Une question reste en suspens : les événements annulés pour cause de JO seront-ils plus ou moins nombreux que ceux liés aux olympiades elles-mêmes ? « Je ne le sais pas, répond Frédéric Bedin. Le risque est qu’ils ne reviennent pas ou deviennent itinérants pour les prochaines éditions. » Olivier Ferraton, président-directeur général de GL Events, partage ces interrogations. « Je me méfie de l’effet trou d’air post-JO, dit-il. Dans quoi va-t-on basculer ? Il n’y a pas de vision à moyen terme. » Son choix : miser sur le développement à l’étranger, notamment au Chili ou au Japon.
Appel aux vocations
« Il est plus facile aujourd’hui de trouver des briefs que des talents. C’était déjà complexe avant le covid, la situation a empiré. » En une phrase, un expert d’Havas Events résume le malaise actuel du secteur. Pas un acteur qui ne pointe pas les difficultés de recrutement. Pas moins de 6 574 postes sont vacants, souligne l’étude « L’emploi dans l’événementiel professionnel », réalisée au cours du premier trimestre 2023 par l’Unimev. Une première du genre d’ailleurs, pour mesurer l’étendue ou la gravité de la situation. « On se débrouille avec Pôle Emploi, l’Association pour l’emploi des cadres (Apec) ou les centres de formation d’apprentis », analyse Jean Aubinat, directeur de communication de l’organisation professionnelle. Menuisiers pour faire des stands, chefs de projet, électriciens, chauffeurs, livreurs, monteurs, pros de la data, de la vidéo ou du son, logisticiens, régisseurs, manutentionnaires… les manques sont criants sur tous les métiers, qualifiés ou pas. Havas Events va rechercher 1 500 collaborateurs à l’occasion des Jeux olympiques. L’été devait permettre au groupe de mûrir une politique à l’attention de jeunes ou pas, éloignés du marché de l’emploi, pour les former. Tous les leviers sont actionnés. Un job dating a été organisé en mai dernier, Be for Event : 30 entreprises partenaires ; 100 offres d’emploi. « On a perdu deux générations par le haut, et elles ne sont pas rentrées par le bas », se désole Frédéric Bedin. Les contrats courts – le temps de l’événement – n’expliquent pas tout. 71 % des adhérents de l’Unimev rencontrent des difficultés à recruter en CDI. « “Est-ce que vous avez les équipes ?” On perçoit l’inquiétude de nos clients, précise-t-on chez Havas Events. Aussi commence-t-on à les constituer avant même de savoir ce qu’on va faire comme contenu. Même quand on s’appelle Havas, les difficultés de recrutement existent. Mais on sait aller piocher en Europe. »
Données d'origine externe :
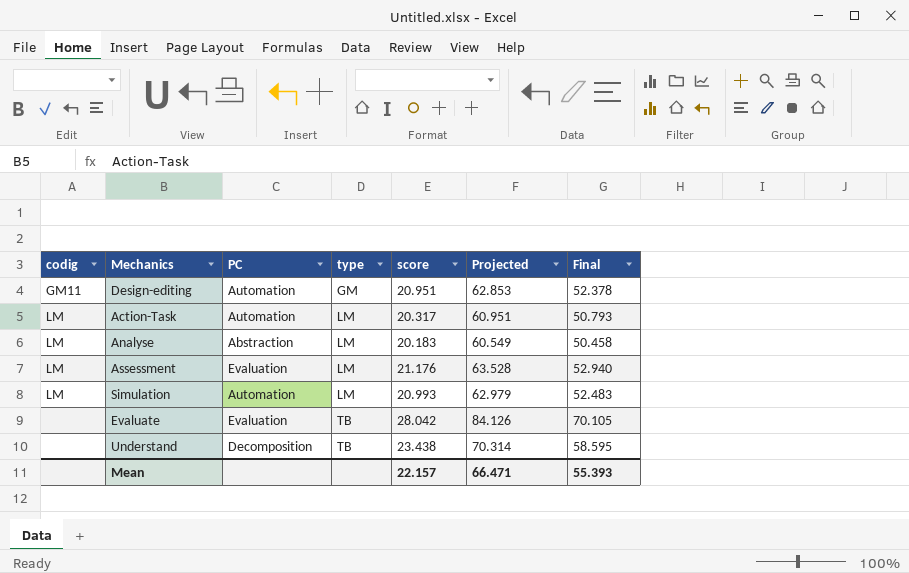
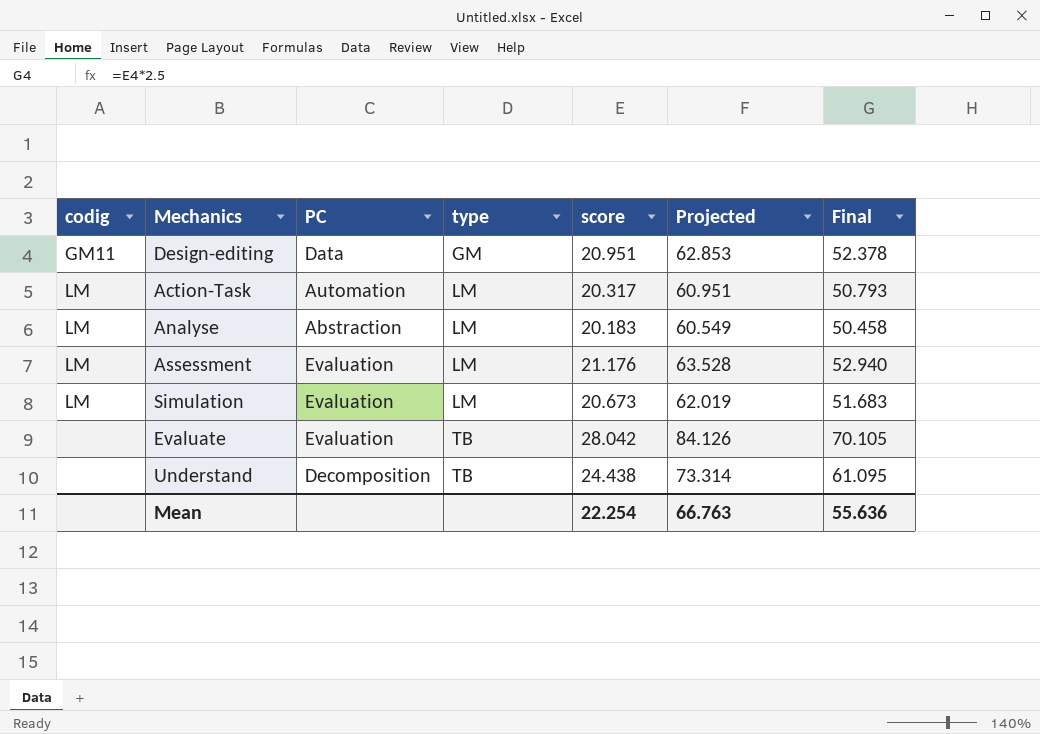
Design-editing | PC: Automation -> Data
Simulation | PC: Automation -> Evaluation
Simulation | score: 20.993 -> 20.673
Simulation | Projected: 62.979 -> 62.019
Simulation | Final: 52.483 -> 51.683
Understand | score: 23.438 -> 24.438
Understand | Projected: 70.314 -> 73.314
Understand | Final: 58.595 -> 61.095
Mean | score: 22.157 -> 22.254
Mean | Projected: 66.471 -> 66.763
Mean | Final: 55.393 -> 55.636

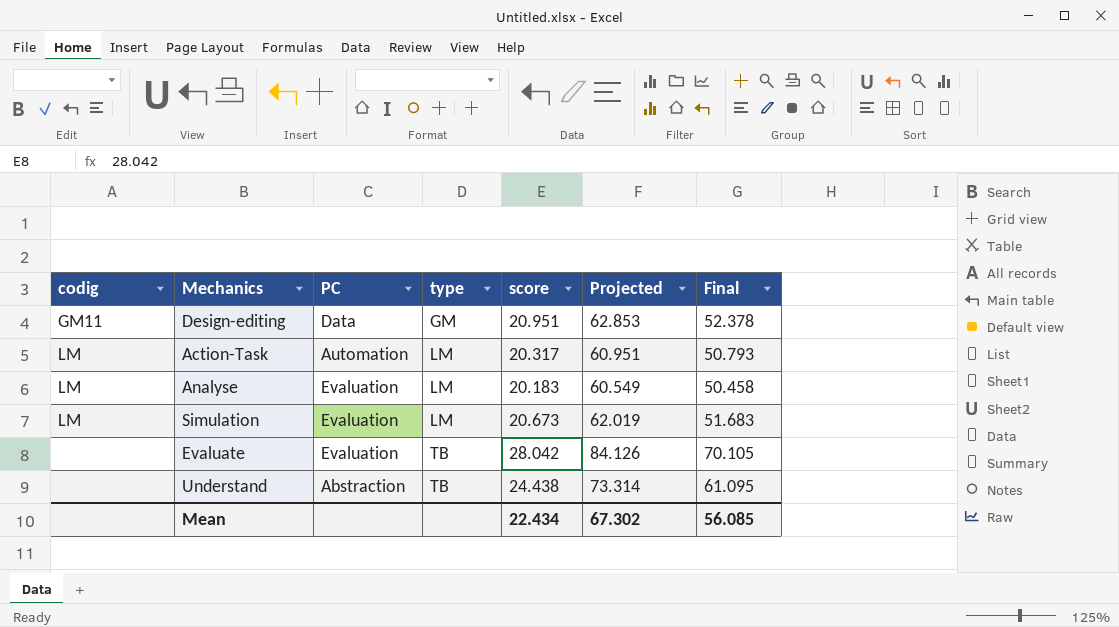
row Assessment: LM | Evaluation | LM | 21.176 | 63.528 | 52.940 -> none
Analyse | PC: Abstraction -> Evaluation
Understand | PC: Decomposition -> Abstraction
Mean | score: 22.254 -> 22.434
Mean | Projected: 66.763 -> 67.302
Mean | Final: 55.636 -> 56.085

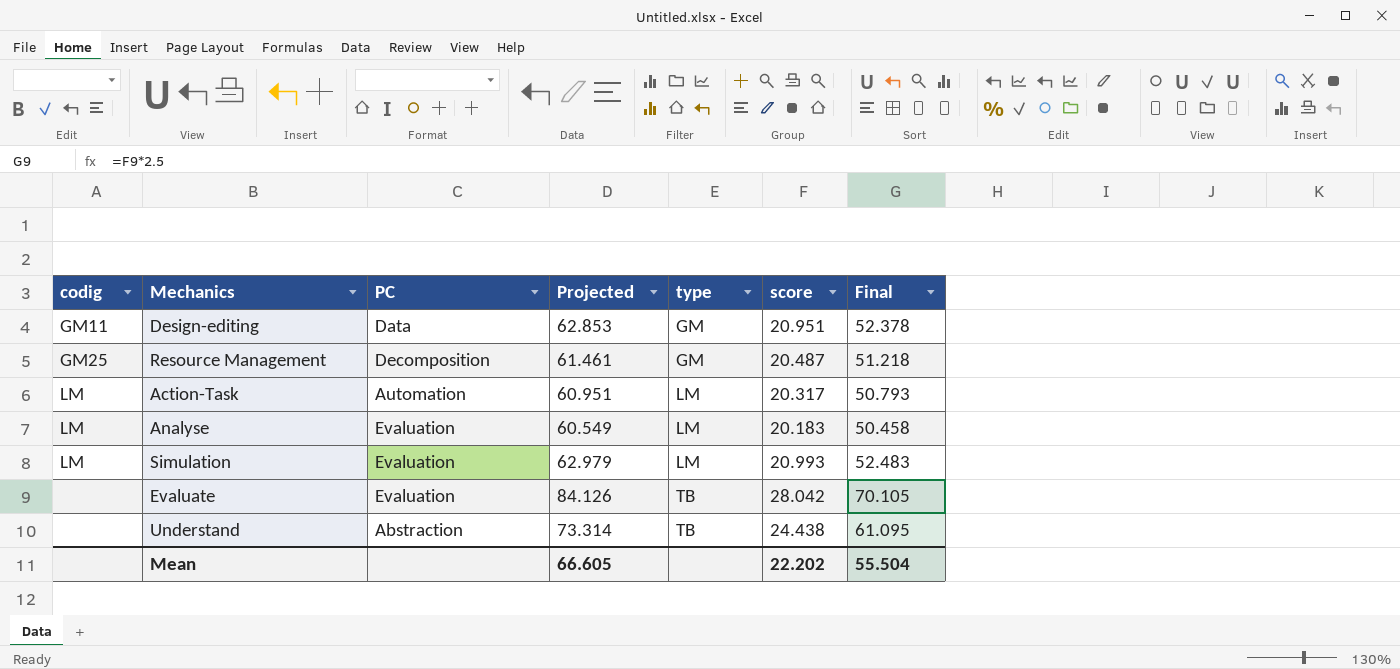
column Projected | position: 6 -> 4
row Resource Management: none -> GM25 | Decomposition | 61.461 | GM | 20.487 | 51.218
Simulation | Projected: 62.019 -> 62.979
Simulation | score: 20.673 -> 20.993
Simulation | Final: 51.683 -> 52.483
Mean | Projected: 67.302 -> 66.605
Mean | score: 22.434 -> 22.202
Mean | Final: 56.085 -> 55.504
« Difficile de proposer aujourd’hui à des jeunes un job qui a la réputation d’être stressant, pour lequel anticiper son lieu et son temps de travail est compliqué, constate Bertrand Biard. Cela ne coche pas toutes les cases des aspirations actuelles de cette génération. » Pour accroître la visibilité du secteur, l’Unimev a monté un partenariat avec l’Isefac, avec deux formations à la clé : un bachelor (bac +3) et un master of business administration (bac +5). Et la greffe a pris : 1 000 jeunes devaient intégrer ces deux cursus à la rentrée 2023.